==== Given entries ====
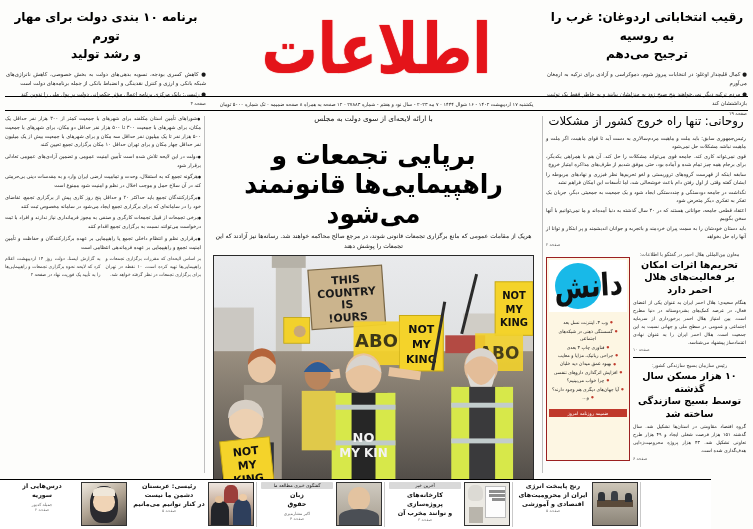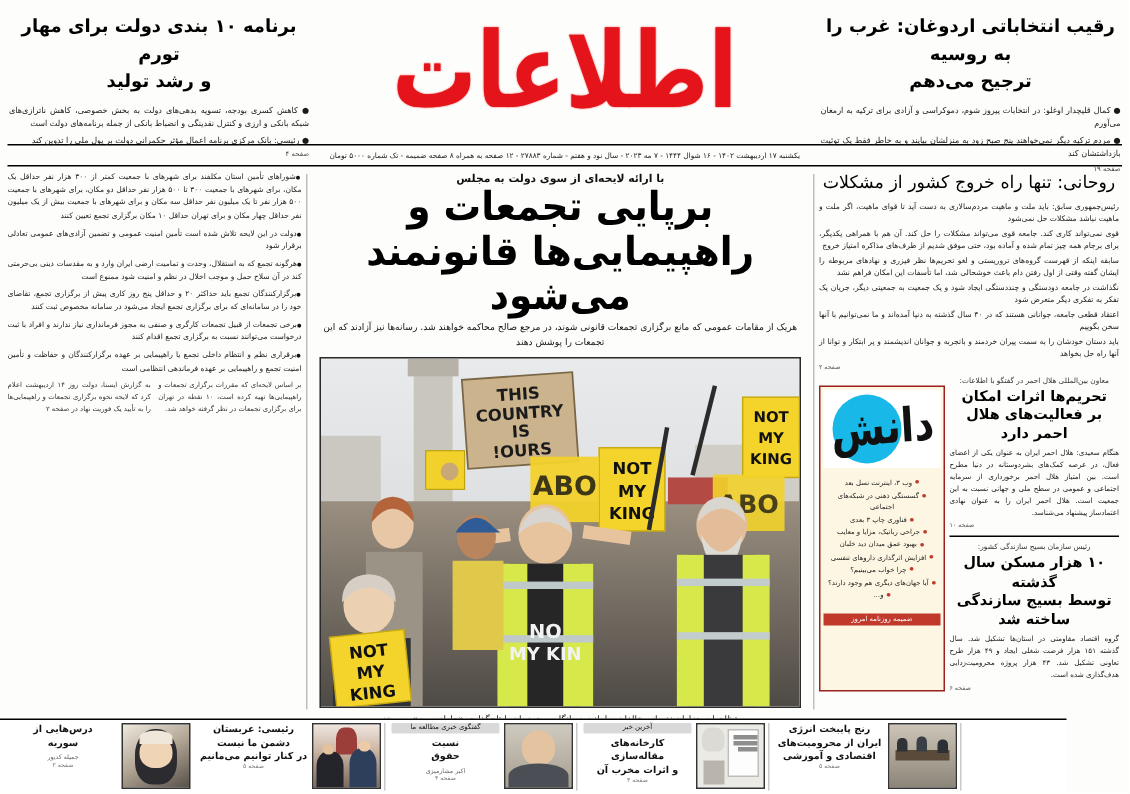--- a/index.html
+++ b/index.html
@@ -35,21 +35,21 @@
     font-size:4.9px;letter-spacing:0px;color:#222;margin:0 5px;
   }
 
   
   .body{display:flex;flex-direction:row-reverse;padding:3px 5px 0 5px;box-sizing:border-box;height:364px;}
   .col-right{width:196px;}
   .col-mid{width:331px;padding:0 5px;box-sizing:border-box;}
   .col-left{width:200px;border-left:0;}
   .vline{width:1px;background:#bfbfbf;margin:2px 3px;}
 
-  .kicker{font-size:7.2px;text-align:center;font-weight:bold;color:#111;margin-bottom:3px;}
+  .kicker{font-size:7.2px;text-align:center;font-weight:normal;color:#111;margin-bottom:20px;}
   .main-head{
     font-size:25px;font-weight:bold;text-align:center;line-height:1.12;
     color:#000;letter-spacing:-0.4px;transform:scaleY(1.06);margin:1px 0 4px 0;
   }
   .sub-head{font-size:6.1px;text-align:center;line-height:1.6;color:#111;margin-bottom:4px;}
 
   .photo{
     width:100%;height:234px;border:1.1px solid #2a2a2a;box-sizing:border-box;
     position:relative;overflow:hidden;background:#cfcfc9;
   }
@@ -402,40 +402,40 @@
         <div style="position:absolute;right:4%;bottom:0;width:42%;height:62%;background:#2e3f5c;border-radius:40% 40% 0 0;"></div>
         <div style="position:absolute;left:14%;bottom:52%;width:18%;height:18%;border-radius:50%;background:#e3c19c;"></div>
         <div style="position:absolute;right:14%;bottom:56%;width:18%;height:18%;border-radius:50%;background:#edcba6;"></div>
       </div>
     </div>
 
     <div class="sitem">
       <div class="stxt">
         <div class="stag">گفتگوی خبری مطالعه ما</div>
         <div class="stitle">
-          <div>نسبت</div>
+          <div>زبان</div>
           <div>حقوق</div>
         </div>
         <div class="sbyline">اکبر مشارمیزی</div>
         <div class="spg">صفحه ۴</div>
       </div>
       <div class="sthumb ph-d">
         <div style="position:absolute;inset:0;background:linear-gradient(180deg,#cfcac0 0%,#a79e90 100%);"></div>
         <div class="ph-face" style="left:24%;top:10%;width:52%;height:54%;background:#e3c3a0;"></div>
         <div class="ph-shoulder" style="background:#4b4f55;height:38%;"></div>
       </div>
     </div>
 
     <div class="sitem">
       <div class="stxt">
         <div class="stag">آخرین خبر</div>
         <div class="stitle">
           <div>کارخانه‌های</div>
-          <div>مقاله‌سازی</div>
-          <div>و اثرات مخرب آن</div>
+          <div>پروژه‌سازی</div>
+          <div>و توانند مخرب آن</div>
         </div>
         <div class="spg">صفحه ۳</div>
       </div>
       <div class="sthumb ph-b">
         <div style="position:absolute;inset:0;background:#eceae4;"></div>
         <div style="position:absolute;right:6%;top:8%;width:44%;height:70%;background:#fdfdfd;border:1px solid #bdbdbd;"></div>
         <div style="position:absolute;right:10%;top:16%;width:36%;height:3px;background:#8e8e8e;"></div>
         <div style="position:absolute;right:10%;top:26%;width:36%;height:3px;background:#8e8e8e;"></div>
         <div style="position:absolute;right:10%;top:36%;width:28%;height:3px;background:#8e8e8e;"></div>
         <div style="position:absolute;left:6%;top:4%;width:34%;height:40%;border-radius:40% 40% 30% 30%;background:#dcdad4;"></div>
====
__Instructions to follow__: If a line in the entries includes the word "spacing", copy that line out.

__Solved problem__:
     font-size:4.9px;letter-spacing:0px;color:#222;margin:0 5px;
     color:#000;letter-spacing:-0.4px;transform:scaleY(1.06);margin:1px 0 4px 0;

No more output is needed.